What to do
All that should come back is the lines of the data below from the one containing "Balconnet intermediaire 00446040: 5" to the one containing "total quantity: 17 -> 19", inclusive, exactly as they stand.

Provided information
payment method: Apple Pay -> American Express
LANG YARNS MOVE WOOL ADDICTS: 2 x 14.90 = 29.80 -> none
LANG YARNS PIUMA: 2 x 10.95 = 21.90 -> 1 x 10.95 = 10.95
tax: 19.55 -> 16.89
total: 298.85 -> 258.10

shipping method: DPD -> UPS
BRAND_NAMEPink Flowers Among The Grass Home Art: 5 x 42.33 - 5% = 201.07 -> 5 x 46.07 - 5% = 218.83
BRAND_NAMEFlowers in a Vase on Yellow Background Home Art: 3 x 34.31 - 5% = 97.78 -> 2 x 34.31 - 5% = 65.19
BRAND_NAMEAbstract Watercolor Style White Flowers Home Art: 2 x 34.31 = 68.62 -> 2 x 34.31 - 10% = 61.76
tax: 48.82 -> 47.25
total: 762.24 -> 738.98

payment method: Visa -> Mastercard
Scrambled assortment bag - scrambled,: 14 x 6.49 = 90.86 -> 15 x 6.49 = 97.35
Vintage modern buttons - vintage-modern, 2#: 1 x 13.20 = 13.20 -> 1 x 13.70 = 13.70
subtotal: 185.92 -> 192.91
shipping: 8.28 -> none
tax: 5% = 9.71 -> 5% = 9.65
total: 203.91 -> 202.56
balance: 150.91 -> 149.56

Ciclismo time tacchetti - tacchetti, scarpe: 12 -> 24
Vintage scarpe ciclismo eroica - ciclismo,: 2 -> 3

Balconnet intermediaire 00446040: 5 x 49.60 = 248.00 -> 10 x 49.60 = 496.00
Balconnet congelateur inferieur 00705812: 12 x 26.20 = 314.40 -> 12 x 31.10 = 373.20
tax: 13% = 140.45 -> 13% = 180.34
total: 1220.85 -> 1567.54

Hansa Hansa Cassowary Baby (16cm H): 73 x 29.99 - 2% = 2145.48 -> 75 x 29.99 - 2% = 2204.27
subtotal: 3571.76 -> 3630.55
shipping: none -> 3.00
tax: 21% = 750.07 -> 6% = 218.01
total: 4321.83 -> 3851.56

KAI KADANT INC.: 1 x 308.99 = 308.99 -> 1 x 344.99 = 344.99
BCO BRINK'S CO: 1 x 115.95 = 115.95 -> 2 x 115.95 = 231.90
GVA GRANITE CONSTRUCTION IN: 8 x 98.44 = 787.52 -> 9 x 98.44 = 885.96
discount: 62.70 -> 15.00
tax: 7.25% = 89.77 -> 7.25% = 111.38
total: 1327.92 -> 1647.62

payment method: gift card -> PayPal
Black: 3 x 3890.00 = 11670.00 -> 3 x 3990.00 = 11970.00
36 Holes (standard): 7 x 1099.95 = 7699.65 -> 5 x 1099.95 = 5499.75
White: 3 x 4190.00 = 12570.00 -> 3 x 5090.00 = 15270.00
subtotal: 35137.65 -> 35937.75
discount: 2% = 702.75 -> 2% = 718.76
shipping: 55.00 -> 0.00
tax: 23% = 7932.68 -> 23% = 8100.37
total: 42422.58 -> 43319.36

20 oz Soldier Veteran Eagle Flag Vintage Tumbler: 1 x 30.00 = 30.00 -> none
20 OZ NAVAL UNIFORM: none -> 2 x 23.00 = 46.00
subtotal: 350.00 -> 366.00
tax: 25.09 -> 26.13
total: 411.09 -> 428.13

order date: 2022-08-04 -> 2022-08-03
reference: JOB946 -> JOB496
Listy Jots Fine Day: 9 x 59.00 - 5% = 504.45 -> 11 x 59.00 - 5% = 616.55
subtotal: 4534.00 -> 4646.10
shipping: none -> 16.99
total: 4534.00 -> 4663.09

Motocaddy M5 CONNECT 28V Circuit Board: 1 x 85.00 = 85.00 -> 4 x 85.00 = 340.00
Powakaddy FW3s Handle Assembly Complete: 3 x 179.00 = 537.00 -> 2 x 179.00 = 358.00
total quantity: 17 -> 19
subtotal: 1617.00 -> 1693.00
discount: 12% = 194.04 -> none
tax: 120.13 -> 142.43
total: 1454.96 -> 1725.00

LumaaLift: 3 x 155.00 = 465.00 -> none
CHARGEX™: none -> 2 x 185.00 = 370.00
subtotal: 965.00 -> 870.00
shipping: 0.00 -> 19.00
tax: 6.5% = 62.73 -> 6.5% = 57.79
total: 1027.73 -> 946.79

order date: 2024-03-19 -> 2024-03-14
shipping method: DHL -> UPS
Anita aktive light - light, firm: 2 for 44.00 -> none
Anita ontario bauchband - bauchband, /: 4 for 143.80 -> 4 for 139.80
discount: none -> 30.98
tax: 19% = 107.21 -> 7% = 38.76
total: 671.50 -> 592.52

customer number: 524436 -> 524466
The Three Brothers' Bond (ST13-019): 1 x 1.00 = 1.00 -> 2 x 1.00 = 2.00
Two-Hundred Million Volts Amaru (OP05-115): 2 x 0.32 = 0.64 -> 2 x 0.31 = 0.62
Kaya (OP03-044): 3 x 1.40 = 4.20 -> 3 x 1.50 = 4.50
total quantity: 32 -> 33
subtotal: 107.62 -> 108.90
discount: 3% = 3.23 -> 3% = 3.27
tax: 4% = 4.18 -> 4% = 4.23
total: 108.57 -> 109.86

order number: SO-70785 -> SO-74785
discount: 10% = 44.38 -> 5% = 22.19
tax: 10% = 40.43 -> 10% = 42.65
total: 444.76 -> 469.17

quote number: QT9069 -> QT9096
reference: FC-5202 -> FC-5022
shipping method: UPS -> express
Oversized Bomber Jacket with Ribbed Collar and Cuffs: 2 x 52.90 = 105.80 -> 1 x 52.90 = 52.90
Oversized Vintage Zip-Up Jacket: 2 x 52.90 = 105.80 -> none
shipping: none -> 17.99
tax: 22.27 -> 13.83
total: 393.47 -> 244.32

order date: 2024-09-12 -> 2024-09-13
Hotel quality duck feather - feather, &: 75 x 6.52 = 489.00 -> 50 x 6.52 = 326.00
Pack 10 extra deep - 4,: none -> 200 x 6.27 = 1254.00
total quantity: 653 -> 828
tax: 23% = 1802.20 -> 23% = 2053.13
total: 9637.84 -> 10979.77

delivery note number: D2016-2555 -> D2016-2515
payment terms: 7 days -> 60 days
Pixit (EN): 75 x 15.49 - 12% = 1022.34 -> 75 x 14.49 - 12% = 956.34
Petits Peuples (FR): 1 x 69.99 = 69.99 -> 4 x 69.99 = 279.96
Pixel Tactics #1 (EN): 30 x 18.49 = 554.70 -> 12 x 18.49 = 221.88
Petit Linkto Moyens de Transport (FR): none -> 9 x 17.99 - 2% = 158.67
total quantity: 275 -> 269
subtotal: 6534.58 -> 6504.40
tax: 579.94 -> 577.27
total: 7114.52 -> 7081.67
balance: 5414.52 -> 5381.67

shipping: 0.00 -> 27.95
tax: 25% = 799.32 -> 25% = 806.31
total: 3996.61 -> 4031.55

Solution for this task
Balconnet intermediaire 00446040: 5 x 49.60 = 248.00 -> 10 x 49.60 = 496.00
Balconnet congelateur inferieur 00705812: 12 x 26.20 = 314.40 -> 12 x 31.10 = 373.20
tax: 13% = 140.45 -> 13% = 180.34
total: 1220.85 -> 1567.54

Hansa Hansa Cassowary Baby (16cm H): 73 x 29.99 - 2% = 2145.48 -> 75 x 29.99 - 2% = 2204.27
subtotal: 3571.76 -> 3630.55
shipping: none -> 3.00
tax: 21% = 750.07 -> 6% = 218.01
total: 4321.83 -> 3851.56

KAI KADANT INC.: 1 x 308.99 = 308.99 -> 1 x 344.99 = 344.99
BCO BRINK'S CO: 1 x 115.95 = 115.95 -> 2 x 115.95 = 231.90
GVA GRANITE CONSTRUCTION IN: 8 x 98.44 = 787.52 -> 9 x 98.44 = 885.96
discount: 62.70 -> 15.00
tax: 7.25% = 89.77 -> 7.25% = 111.38
total: 1327.92 -> 1647.62

payment method: gift card -> PayPal
Black: 3 x 3890.00 = 11670.00 -> 3 x 3990.00 = 11970.00
36 Holes (standard): 7 x 1099.95 = 7699.65 -> 5 x 1099.95 = 5499.75
White: 3 x 4190.00 = 12570.00 -> 3 x 5090.00 = 15270.00
subtotal: 35137.65 -> 35937.75
discount: 2% = 702.75 -> 2% = 718.76
shipping: 55.00 -> 0.00
tax: 23% = 7932.68 -> 23% = 8100.37
total: 42422.58 -> 43319.36

20 oz Soldier Veteran Eagle Flag Vintage Tumbler: 1 x 30.00 = 30.00 -> none
20 OZ NAVAL UNIFORM: none -> 2 x 23.00 = 46.00
subtotal: 350.00 -> 366.00
tax: 25.09 -> 26.13
total: 411.09 -> 428.13

order date: 2022-08-04 -> 2022-08-03
reference: JOB946 -> JOB496
Listy Jots Fine Day: 9 x 59.00 - 5% = 504.45 -> 11 x 59.00 - 5% = 616.55
subtotal: 4534.00 -> 4646.10
shipping: none -> 16.99
total: 4534.00 -> 4663.09

Motocaddy M5 CONNECT 28V Circuit Board: 1 x 85.00 = 85.00 -> 4 x 85.00 = 340.00
Powakaddy FW3s Handle Assembly Complete: 3 x 179.00 = 537.00 -> 2 x 179.00 = 358.00
total quantity: 17 -> 19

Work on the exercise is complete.